--- INFORMATION SUPPLIED Enclosed Below ---
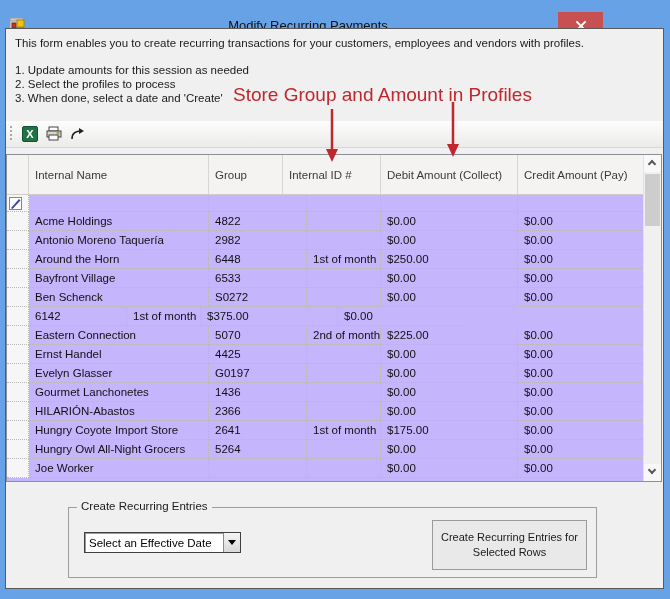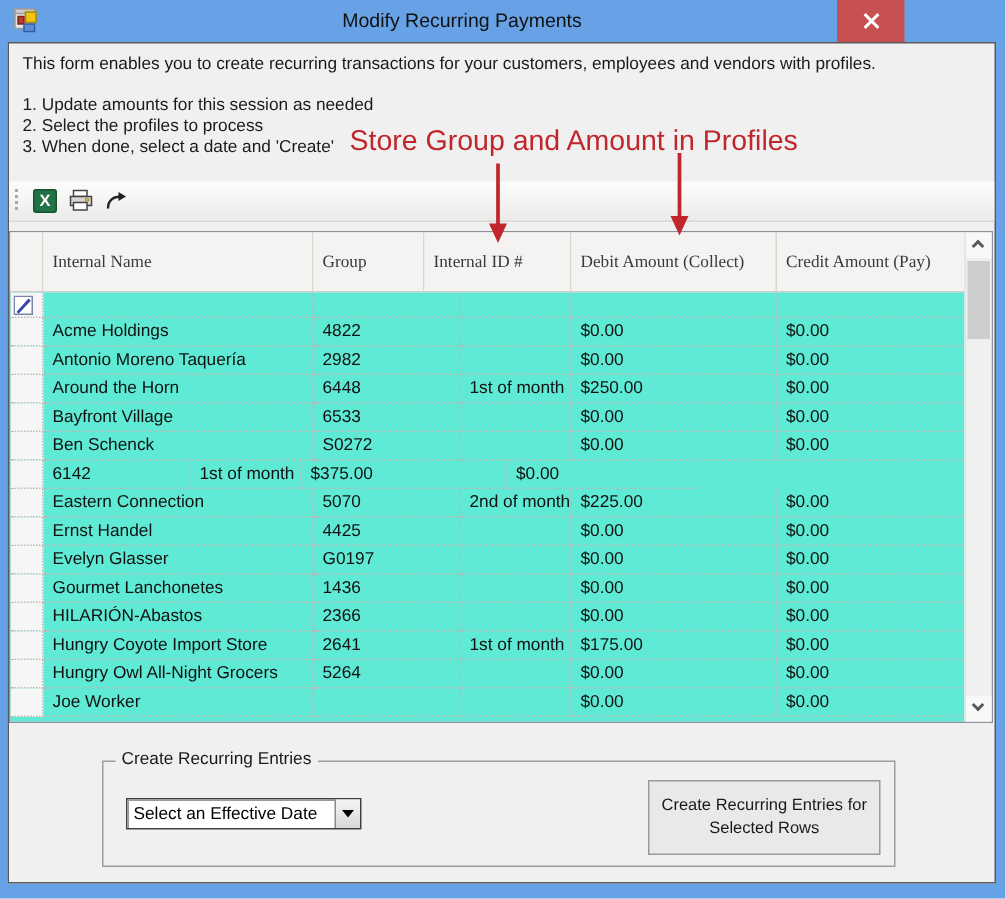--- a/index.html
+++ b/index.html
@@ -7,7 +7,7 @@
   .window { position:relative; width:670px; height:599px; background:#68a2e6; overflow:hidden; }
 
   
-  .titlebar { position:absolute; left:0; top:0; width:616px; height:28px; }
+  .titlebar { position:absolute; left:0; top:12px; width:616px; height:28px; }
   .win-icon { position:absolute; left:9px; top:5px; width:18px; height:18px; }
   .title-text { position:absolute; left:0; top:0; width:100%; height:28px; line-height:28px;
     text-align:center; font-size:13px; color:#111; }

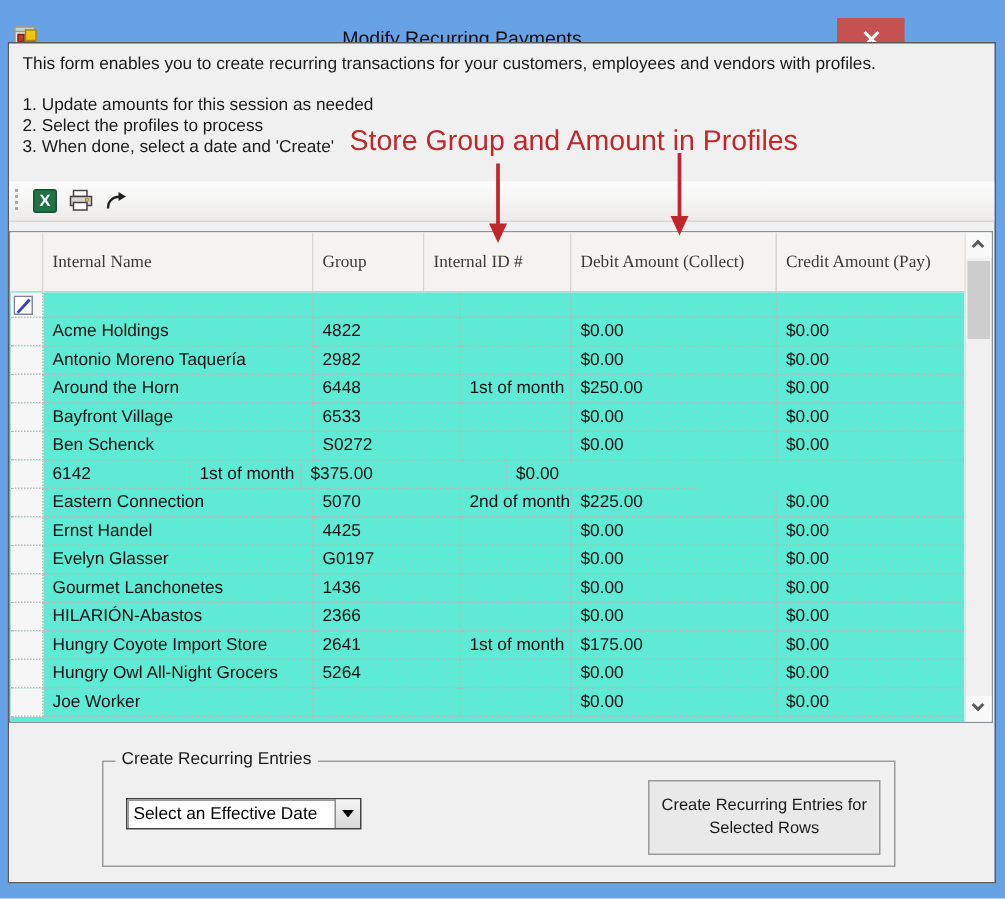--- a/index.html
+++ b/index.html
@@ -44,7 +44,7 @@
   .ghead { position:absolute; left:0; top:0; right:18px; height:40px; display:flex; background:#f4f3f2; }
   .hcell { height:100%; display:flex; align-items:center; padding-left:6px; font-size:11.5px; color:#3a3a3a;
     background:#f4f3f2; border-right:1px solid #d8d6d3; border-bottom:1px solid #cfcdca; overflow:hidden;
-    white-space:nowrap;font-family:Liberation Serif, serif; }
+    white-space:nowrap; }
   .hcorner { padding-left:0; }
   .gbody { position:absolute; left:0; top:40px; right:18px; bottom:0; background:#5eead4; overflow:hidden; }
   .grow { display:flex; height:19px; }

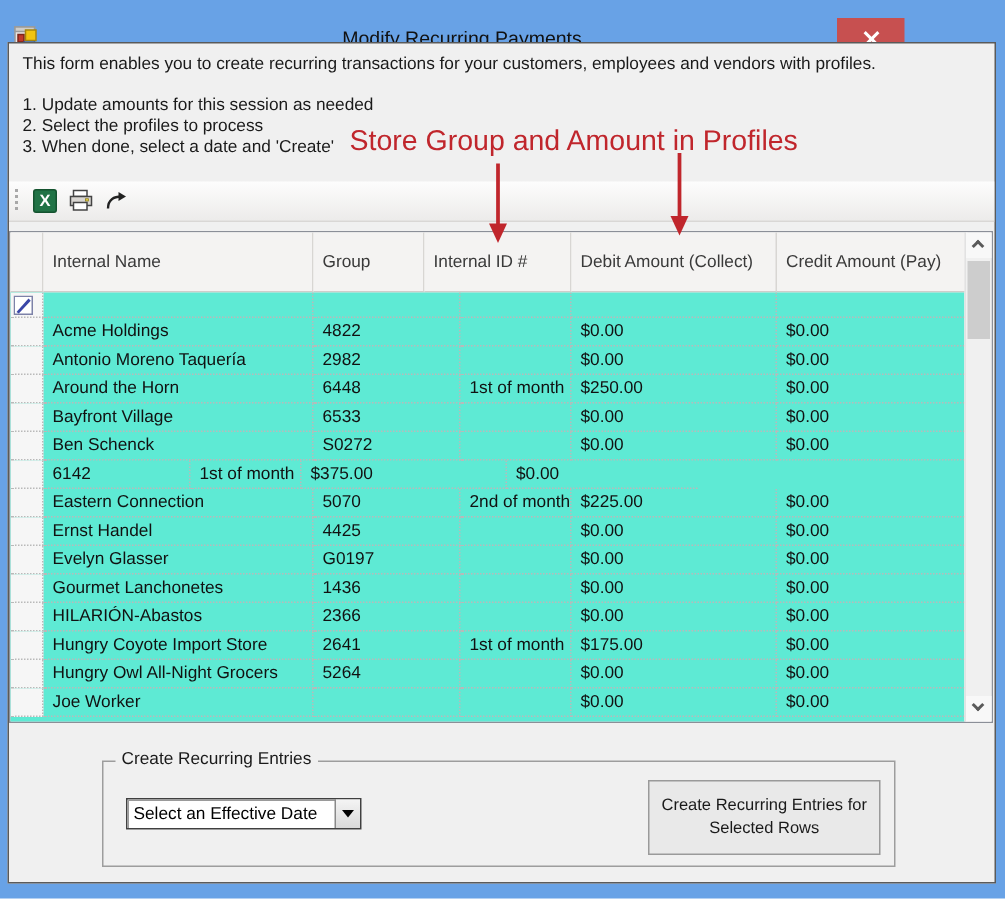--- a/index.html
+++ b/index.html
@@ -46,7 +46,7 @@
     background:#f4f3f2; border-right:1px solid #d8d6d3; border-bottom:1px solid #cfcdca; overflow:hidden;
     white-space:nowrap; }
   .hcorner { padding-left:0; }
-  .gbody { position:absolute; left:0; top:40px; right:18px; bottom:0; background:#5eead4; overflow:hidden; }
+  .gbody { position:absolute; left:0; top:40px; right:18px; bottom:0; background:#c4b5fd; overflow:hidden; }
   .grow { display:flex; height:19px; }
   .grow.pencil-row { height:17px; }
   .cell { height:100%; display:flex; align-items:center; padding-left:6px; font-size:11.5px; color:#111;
--- End of Enclosed INFORMATION SUPPLIED ---
--- INFORMATION SUPPLIED Enclosed Below ---
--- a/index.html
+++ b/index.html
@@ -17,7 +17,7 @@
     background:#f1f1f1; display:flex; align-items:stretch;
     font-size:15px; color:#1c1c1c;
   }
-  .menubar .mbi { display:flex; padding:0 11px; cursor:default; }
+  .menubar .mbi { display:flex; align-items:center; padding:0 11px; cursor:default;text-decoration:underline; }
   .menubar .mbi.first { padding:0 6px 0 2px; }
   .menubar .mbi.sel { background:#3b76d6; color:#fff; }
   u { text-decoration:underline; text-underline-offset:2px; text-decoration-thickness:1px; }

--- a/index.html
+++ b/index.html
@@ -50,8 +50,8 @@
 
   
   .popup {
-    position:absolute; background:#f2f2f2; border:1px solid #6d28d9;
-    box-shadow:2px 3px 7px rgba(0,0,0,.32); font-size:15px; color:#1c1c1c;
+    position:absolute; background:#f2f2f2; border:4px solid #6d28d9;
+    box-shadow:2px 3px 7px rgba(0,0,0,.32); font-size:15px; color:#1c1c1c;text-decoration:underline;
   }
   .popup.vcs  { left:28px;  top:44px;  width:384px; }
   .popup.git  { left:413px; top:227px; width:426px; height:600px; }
--- End of Enclosed INFORMATION SUPPLIED ---
--- INFORMATION SUPPLIED Enclosed Below ---
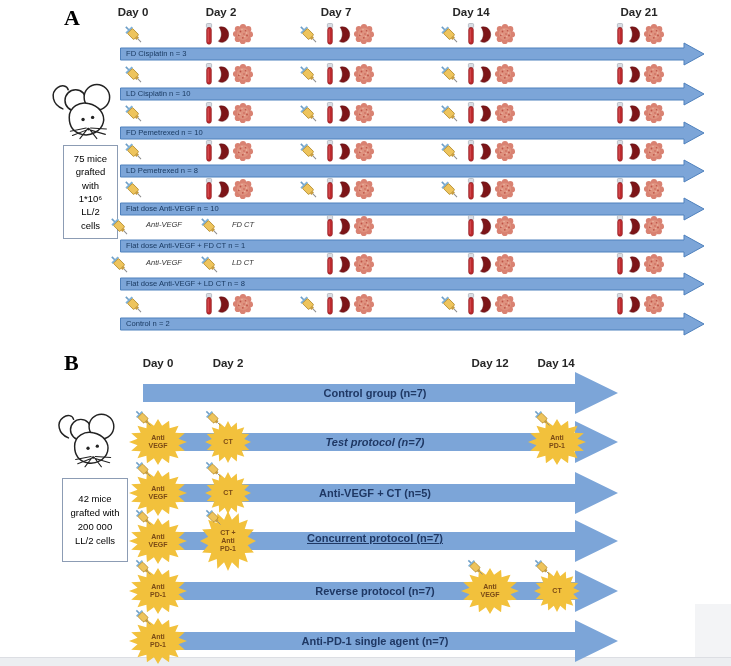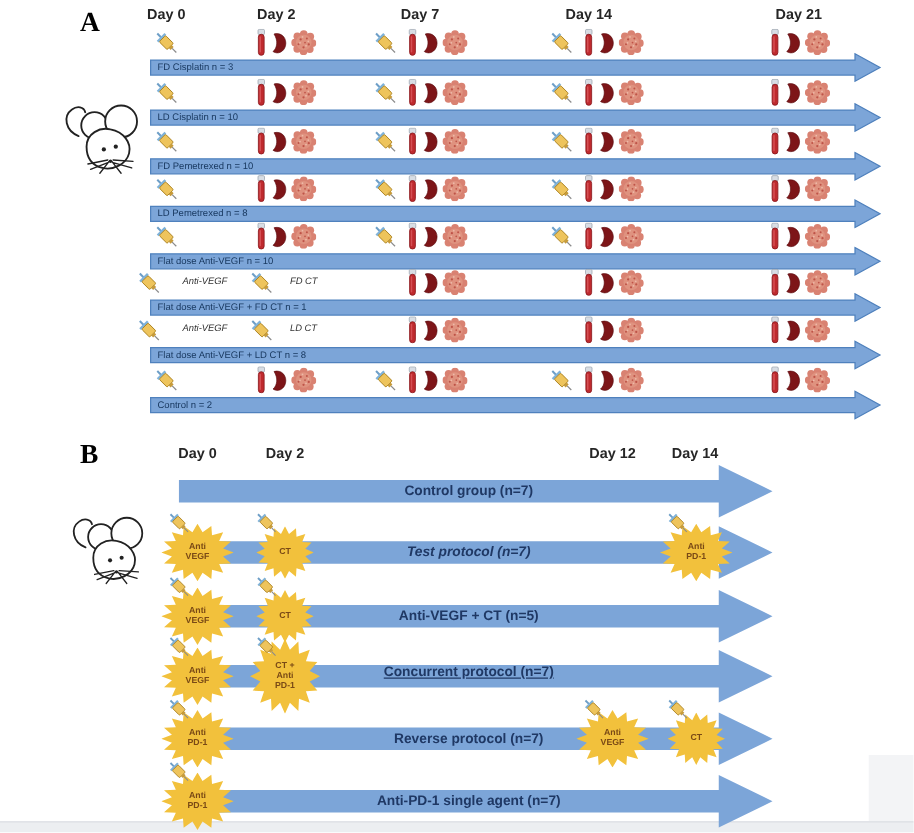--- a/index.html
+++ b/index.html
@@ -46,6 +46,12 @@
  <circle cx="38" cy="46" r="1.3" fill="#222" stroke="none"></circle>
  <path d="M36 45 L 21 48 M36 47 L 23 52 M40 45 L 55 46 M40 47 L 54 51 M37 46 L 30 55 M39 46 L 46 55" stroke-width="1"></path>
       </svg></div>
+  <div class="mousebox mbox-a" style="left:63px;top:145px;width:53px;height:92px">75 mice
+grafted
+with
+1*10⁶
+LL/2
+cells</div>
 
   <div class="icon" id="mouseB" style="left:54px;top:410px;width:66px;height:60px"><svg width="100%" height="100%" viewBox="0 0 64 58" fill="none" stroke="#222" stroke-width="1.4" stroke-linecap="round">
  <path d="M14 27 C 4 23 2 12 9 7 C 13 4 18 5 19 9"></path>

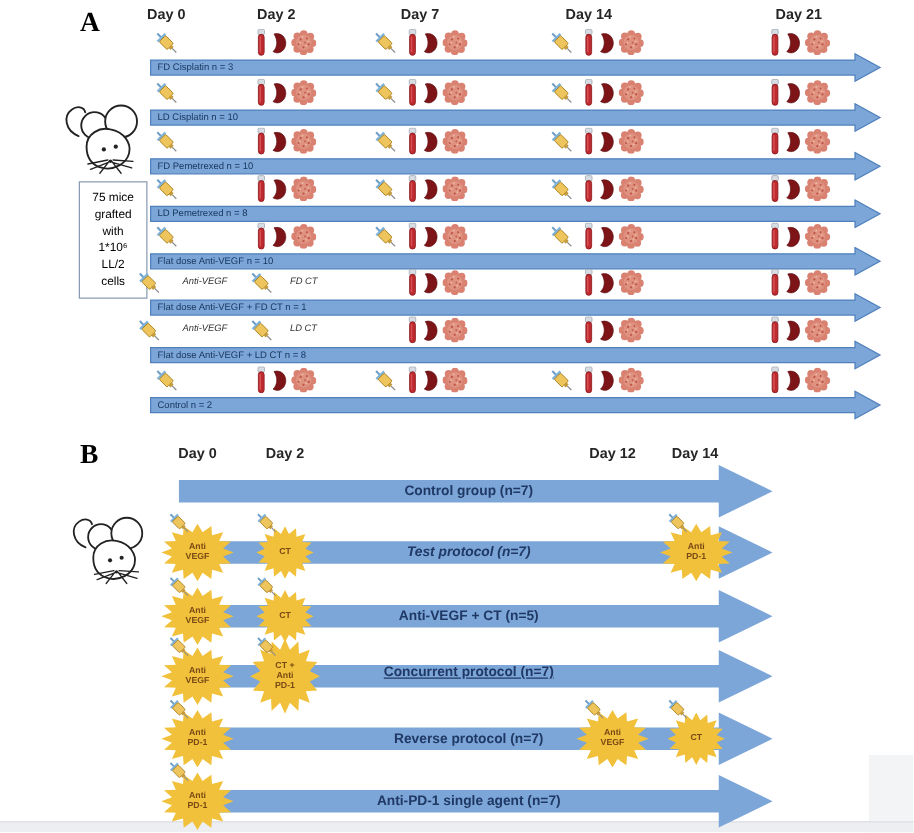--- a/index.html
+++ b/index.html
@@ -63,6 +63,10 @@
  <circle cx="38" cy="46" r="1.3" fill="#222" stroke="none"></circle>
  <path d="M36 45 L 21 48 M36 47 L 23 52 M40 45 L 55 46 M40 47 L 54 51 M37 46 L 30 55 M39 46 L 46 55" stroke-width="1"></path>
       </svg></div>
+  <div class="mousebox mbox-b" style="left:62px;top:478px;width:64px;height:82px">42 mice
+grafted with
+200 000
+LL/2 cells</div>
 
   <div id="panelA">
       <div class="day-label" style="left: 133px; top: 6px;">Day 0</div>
--- End of Enclosed INFORMATION SUPPLIED ---
» DIRECTIONS FOR THIS TASK: Copy all the lines from the data above that hold the word "white".

» EXERCISE RESULT:
-    white-space:nowrap;font-family:Liberation Serif, serif; }
+    white-space:nowrap; }
     white-space:nowrap; }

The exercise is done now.